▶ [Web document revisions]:
* * * * * * *
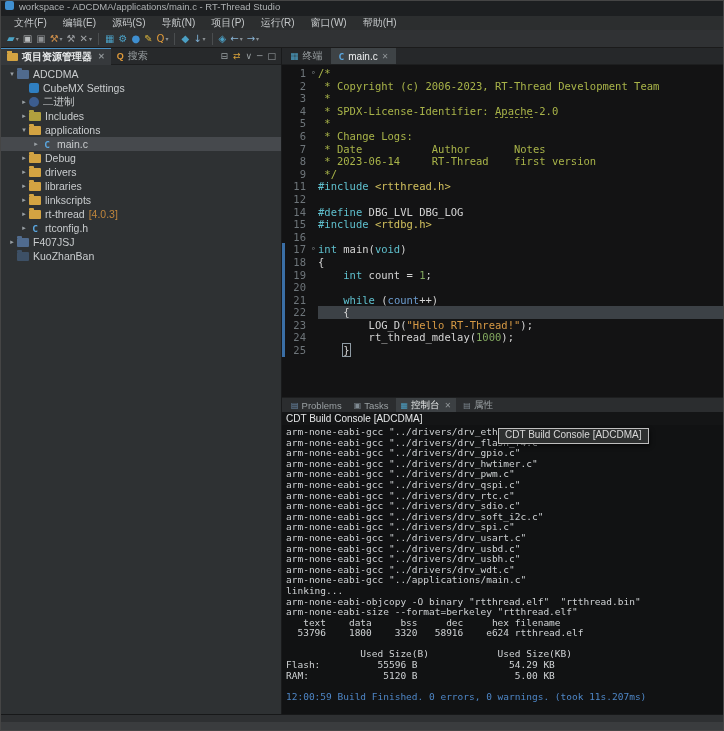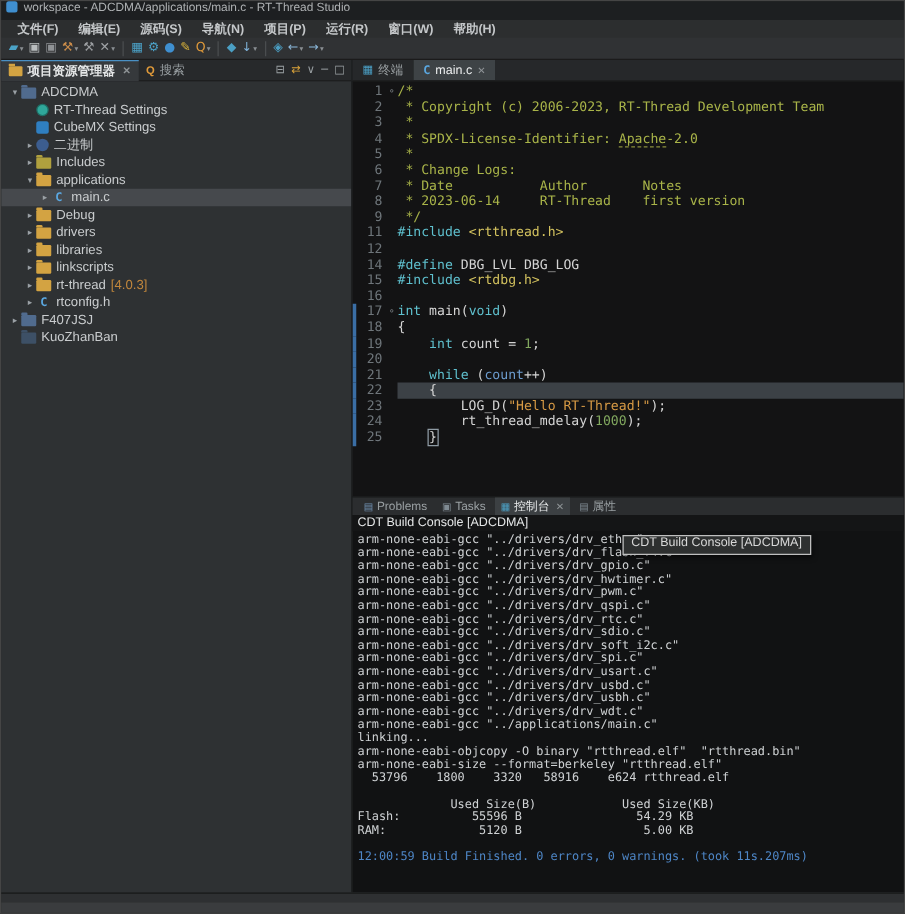--- a/index.html
+++ b/index.html
@@ -6,21 +6,21 @@
   html,body { width:724px; height:731px; background:#3a3c3e; overflow:hidden; }
   body { font-family:"Liberation Sans", sans-serif; }
   .window { width:724px; height:731px; background:#2a2c2d; display:flex; flex-direction:column; border:1px solid #454545; }
 
   
   .titlebar { height:15px; background:#1d1f21; display:flex; padding:0 4px; flex:none; }
   .app-logo { width:9px; height:9px; background:#3f8fd0; border-radius:2px; margin-right:5px; flex:none; }
   .title-text { color:#aeb1b3; font-size:9.5px; white-space:nowrap; }
 
   
-  .menubar { height:14px; background:#2c2e2f; display:flex; align-items:center; padding:0 6px; gap:2px; flex:none;font-weight:bold; }
+  .menubar { height:14px; background:#2c2e2f; display:flex; align-items:center; padding:0 6px; gap:2px; flex:none; }
   .menu-item { color:#c4c7c9; font-size:10px; padding:0 7px; white-space:nowrap; cursor:default; }
 
   
   .toolbar { height:18px; background:#303234; border-bottom:1px solid #1b1b1b; display:flex; align-items:center; padding:0 4px; flex:none; }
   .tbtn { display:flex; align-items:center; height:16px; padding:0 2px; border-radius:2px; }
   .tglyph { font-size:10px; line-height:10px; font-family:"DejaVu Sans", sans-serif; }
   .caret { color:#8a8f93; font-size:6px; margin-left:1px; }
   .tsep { width:1px; height:12px; background:#4a4d4f; margin:0 4px; }
 
   .main { flex:1; display:flex; min-height:0; }
@@ -205,25 +205,20 @@
         </div>
       </div>
       <div class="tree" id="tree">
           <div class="trow" style="padding-left: 6px;">
             <span class="exp">▾</span>
             <span class="tico fico f-navy"></span>
             <span class="tlabel">ADCDMA</span>
           </div>
           <div class="trow" style="padding-left: 18px;">
             <span class="exp"></span>
-            <span class="tico rtico"></span>
-            <span class="tlabel">RT-Thread Settings</span>
-          </div>
-          <div class="trow" style="padding-left: 18px;">
-            <span class="exp"></span>
             <span class="tico mxico"></span>
             <span class="tlabel">CubeMX Settings</span>
           </div>
           <div class="trow" style="padding-left: 18px;">
             <span class="exp">▸</span>
             <span class="tico binico"></span>
             <span class="tlabel">二进制</span>
           </div>
           <div class="trow" style="padding-left: 18px;">
             <span class="exp">▸</span>
@@ -474,20 +469,21 @@
             <div class="con-line">arm-none-eabi-gcc "../drivers/drv_soft_i2c.c"</div>
             <div class="con-line">arm-none-eabi-gcc "../drivers/drv_spi.c"</div>
             <div class="con-line">arm-none-eabi-gcc "../drivers/drv_usart.c"</div>
             <div class="con-line">arm-none-eabi-gcc "../drivers/drv_usbd.c"</div>
             <div class="con-line">arm-none-eabi-gcc "../drivers/drv_usbh.c"</div>
             <div class="con-line">arm-none-eabi-gcc "../drivers/drv_wdt.c"</div>
             <div class="con-line">arm-none-eabi-gcc "../applications/main.c"</div>
             <div class="con-line">linking...</div>
             <div class="con-line">arm-none-eabi-objcopy -O binary "rtthread.elf"  "rtthread.bin"</div>
             <div class="con-line">arm-none-eabi-size --format=berkeley "rtthread.elf"</div>
+            <div class="con-line">   text    data     bss     dec     hex filename</div>
             <div class="con-line">  53796    1800    3320   58916    e624 rtthread.elf</div>
             <div class="con-line">&nbsp;</div>
             <div class="con-line">             Used Size(B)            Used Size(KB)</div>
             <div class="con-line">Flash:          55596 B                54.29 KB</div>
             <div class="con-line">RAM:             5120 B                 5.00 KB</div>
             <div class="con-line">&nbsp;</div>
             <div class="con-line info">12:00:59 Build Finished. 0 errors, 0 warnings. (took 11s.207ms)</div>
           </div>
       </div>
 

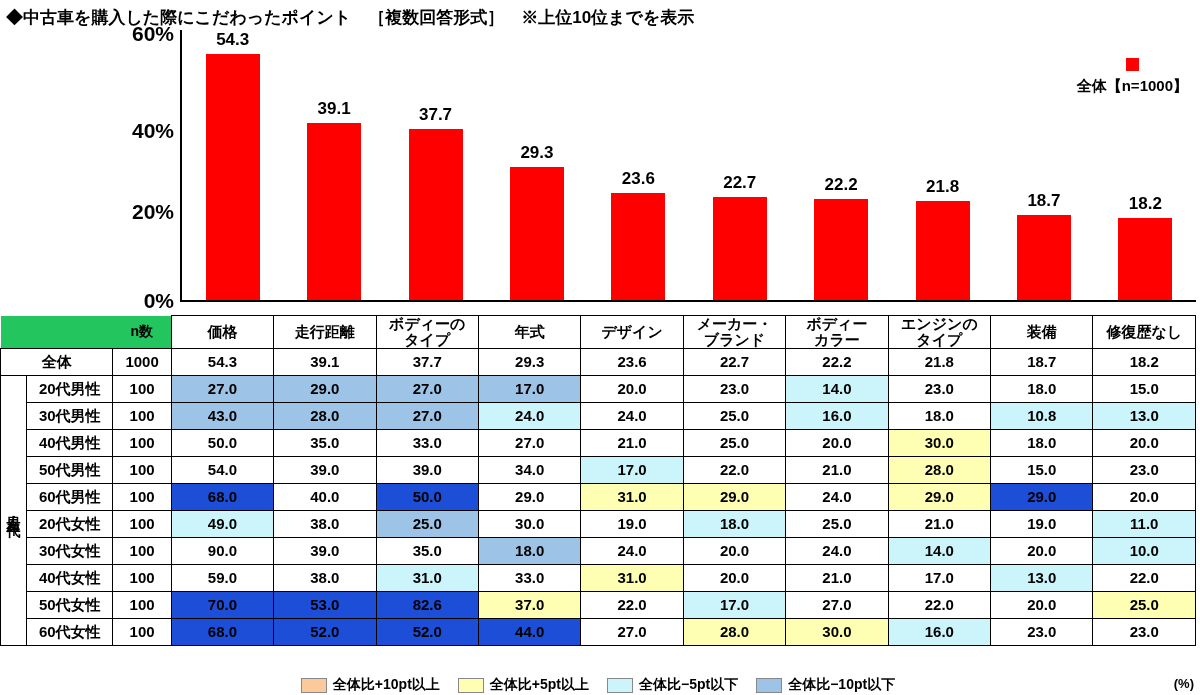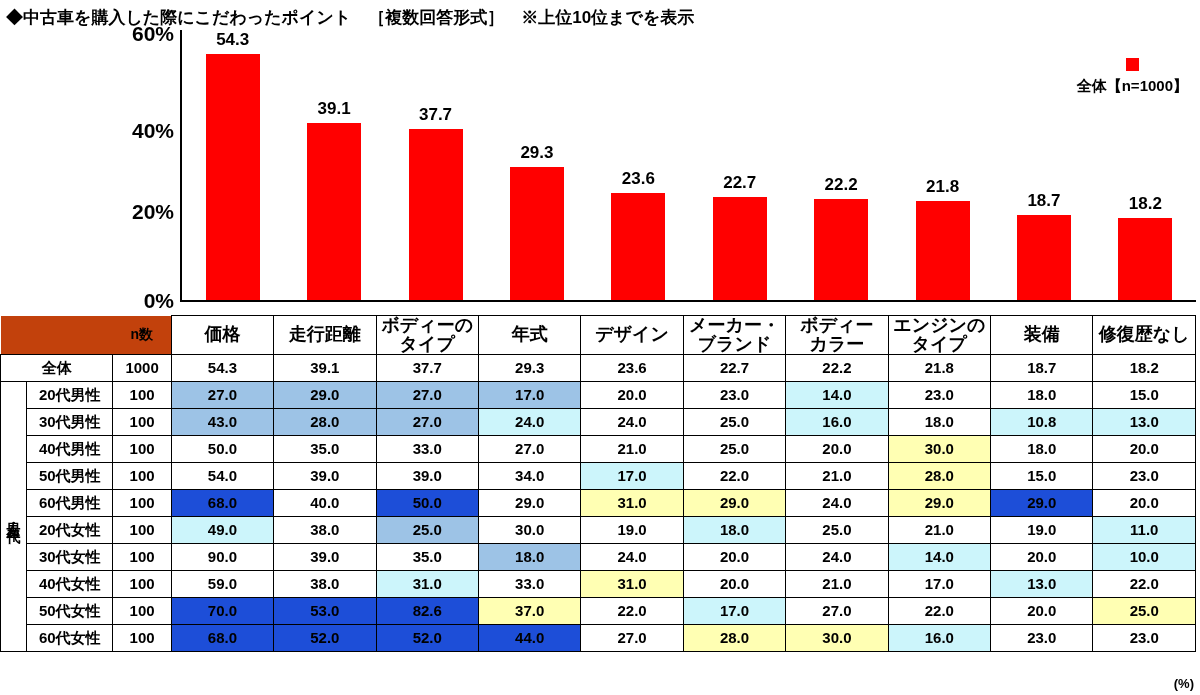--- a/index.html
+++ b/index.html
@@ -112,37 +112,37 @@
     line-height: 1.05;
     font-weight: bold;
   }
   .col-group { width: 26px; }
   .col-label { width: 86px; }
   .col-n     { width: 58px; }
   .col-d     { width: 102px; }
 
   th.hdr {
     height: 48px;
-    font-size: 18px;
+    font-size: 15px;
   }
   th.hdr-n {
     vertical-align: bottom;
     padding-bottom: 2px;
     font-size: 14px;
   }
   td.rowlab { font-size: 15px; }
   td.rowlab.indent { text-align: center; }
   td.grouplab {
     writing-mode: vertical-rl;
     text-orientation: upright;
     letter-spacing: 2px;
     font-size: 14px;
     white-space: nowrap;
   }
-  .nohdr { border: none !important; background: #c2410c; }
+  .nohdr { border: none !important; background: #22c55e; }
 
   
   .hl-orange { background: #1d4ed8; }
   .hl-yellow { background: #ffffb3; }
   .hl-cyan   { background: #ccf5fb; }
   .hl-blue   { background: #9dc3e6; }
 
   
   .foot {
     position: absolute;
@@ -416,15 +416,33 @@
             <td class="hl-yellow">28.0</td>
             <td class="hl-yellow">30.0</td>
             <td class="hl-cyan">16.0</td>
             <td>23.0</td>
             <td>23.0</td>
           </tr>
         </tbody>
     </table>
   </div>
 
+  <div class="foot" id="foot-legend">
+      <div class="foot-item">
+        <span class="foot-sw" style="background: rgb(251, 201, 154);"></span>
+        <span>全体比+10pt以上</span>
+      </div>
+      <div class="foot-item">
+        <span class="foot-sw" style="background: rgb(255, 255, 179);"></span>
+        <span>全体比+5pt以上</span>
+      </div>
+      <div class="foot-item">
+        <span class="foot-sw" style="background: rgb(204, 245, 251);"></span>
+        <span>全体比−5pt以下</span>
+      </div>
+      <div class="foot-item">
+        <span class="foot-sw" style="background: rgb(157, 195, 230);"></span>
+        <span>全体比−10pt以下</span>
+      </div>
+    </div>
   <div class="pct-note">(%)</div>
 
 </div>
 
 </body></html>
* * * * * * *
▶ [BRIEF]:
The pictures alone are to be left out when the data above is copied; all else must match exactly.

▶ [RESULT]:
--- a/index.html
+++ b/index.html
@@ -6,21 +6,21 @@
   html,body { width:724px; height:731px; background:#3a3c3e; overflow:hidden; }
   body { font-family:"Liberation Sans", sans-serif; }
   .window { width:724px; height:731px; background:#2a2c2d; display:flex; flex-direction:column; border:1px solid #454545; }
 
   
   .titlebar { height:15px; background:#1d1f21; display:flex; padding:0 4px; flex:none; }
   .app-logo { width:9px; height:9px; background:#3f8fd0; border-radius:2px; margin-right:5px; flex:none; }
   .title-text { color:#aeb1b3; font-size:9.5px; white-space:nowrap; }
 
   
-  .menubar { height:14px; background:#2c2e2f; display:flex; align-items:center; padding:0 6px; gap:2px; flex:none;font-weight:bold; }
+  .menubar { height:14px; background:#2c2e2f; display:flex; align-items:center; padding:0 6px; gap:2px; flex:none; }
   .menu-item { color:#c4c7c9; font-size:10px; padding:0 7px; white-space:nowrap; cursor:default; }
 
   
   .toolbar { height:18px; background:#303234; border-bottom:1px solid #1b1b1b; display:flex; align-items:center; padding:0 4px; flex:none; }
   .tbtn { display:flex; align-items:center; height:16px; padding:0 2px; border-radius:2px; }
   .tglyph { font-size:10px; line-height:10px; font-family:"DejaVu Sans", sans-serif; }
   .caret { color:#8a8f93; font-size:6px; margin-left:1px; }
   .tsep { width:1px; height:12px; background:#4a4d4f; margin:0 4px; }
 
   .main { flex:1; display:flex; min-height:0; }
@@ -205,25 +205,20 @@
         </div>
       </div>
       <div class="tree" id="tree">
           <div class="trow" style="padding-left: 6px;">
             <span class="exp">▾</span>
             <span class="tico fico f-navy"></span>
             <span class="tlabel">ADCDMA</span>
           </div>
           <div class="trow" style="padding-left: 18px;">
             <span class="exp"></span>
-            <span class="tico rtico"></span>
-            <span class="tlabel">RT-Thread Settings</span>
-          </div>
-          <div class="trow" style="padding-left: 18px;">
-            <span class="exp"></span>
             <span class="tico mxico"></span>
             <span class="tlabel">CubeMX Settings</span>
           </div>
           <div class="trow" style="padding-left: 18px;">
             <span class="exp">▸</span>
             <span class="tico binico"></span>
             <span class="tlabel">二进制</span>
           </div>
           <div class="trow" style="padding-left: 18px;">
             <span class="exp">▸</span>
@@ -474,20 +469,21 @@
             <div class="con-line">arm-none-eabi-gcc "../drivers/drv_soft_i2c.c"</div>
             <div class="con-line">arm-none-eabi-gcc "../drivers/drv_spi.c"</div>
             <div class="con-line">arm-none-eabi-gcc "../drivers/drv_usart.c"</div>
             <div class="con-line">arm-none-eabi-gcc "../drivers/drv_usbd.c"</div>
             <div class="con-line">arm-none-eabi-gcc "../drivers/drv_usbh.c"</div>
             <div class="con-line">arm-none-eabi-gcc "../drivers/drv_wdt.c"</div>
             <div class="con-line">arm-none-eabi-gcc "../applications/main.c"</div>
             <div class="con-line">linking...</div>
             <div class="con-line">arm-none-eabi-objcopy -O binary "rtthread.elf"  "rtthread.bin"</div>
             <div class="con-line">arm-none-eabi-size --format=berkeley "rtthread.elf"</div>
+            <div class="con-line">   text    data     bss     dec     hex filename</div>
             <div class="con-line">  53796    1800    3320   58916    e624 rtthread.elf</div>
             <div class="con-line">&nbsp;</div>
             <div class="con-line">             Used Size(B)            Used Size(KB)</div>
             <div class="con-line">Flash:          55596 B                54.29 KB</div>
             <div class="con-line">RAM:             5120 B                 5.00 KB</div>
             <div class="con-line">&nbsp;</div>
             <div class="con-line info">12:00:59 Build Finished. 0 errors, 0 warnings. (took 11s.207ms)</div>
           </div>
       </div>
 

--- a/index.html
+++ b/index.html
@@ -112,37 +112,37 @@
     line-height: 1.05;
     font-weight: bold;
   }
   .col-group { width: 26px; }
   .col-label { width: 86px; }
   .col-n     { width: 58px; }
   .col-d     { width: 102px; }
 
   th.hdr {
     height: 48px;
-    font-size: 18px;
+    font-size: 15px;
   }
   th.hdr-n {
     vertical-align: bottom;
     padding-bottom: 2px;
     font-size: 14px;
   }
   td.rowlab { font-size: 15px; }
   td.rowlab.indent { text-align: center; }
   td.grouplab {
     writing-mode: vertical-rl;
     text-orientation: upright;
     letter-spacing: 2px;
     font-size: 14px;
     white-space: nowrap;
   }
-  .nohdr { border: none !important; background: #c2410c; }
+  .nohdr { border: none !important; background: #22c55e; }
 
   
   .hl-orange { background: #1d4ed8; }
   .hl-yellow { background: #ffffb3; }
   .hl-cyan   { background: #ccf5fb; }
   .hl-blue   { background: #9dc3e6; }
 
   
   .foot {
     position: absolute;
@@ -416,15 +416,33 @@
             <td class="hl-yellow">28.0</td>
             <td class="hl-yellow">30.0</td>
             <td class="hl-cyan">16.0</td>
             <td>23.0</td>
             <td>23.0</td>
           </tr>
         </tbody>
     </table>
   </div>
 
+  <div class="foot" id="foot-legend">
+      <div class="foot-item">
+        <span class="foot-sw" style="background: rgb(251, 201, 154);"></span>
+        <span>全体比+10pt以上</span>
+      </div>
+      <div class="foot-item">
+        <span class="foot-sw" style="background: rgb(255, 255, 179);"></span>
+        <span>全体比+5pt以上</span>
+      </div>
+      <div class="foot-item">
+        <span class="foot-sw" style="background: rgb(204, 245, 251);"></span>
+        <span>全体比−5pt以下</span>
+      </div>
+      <div class="foot-item">
+        <span class="foot-sw" style="background: rgb(157, 195, 230);"></span>
+        <span>全体比−10pt以下</span>
+      </div>
+    </div>
   <div class="pct-note">(%)</div>
 
 </div>
 
 </body></html>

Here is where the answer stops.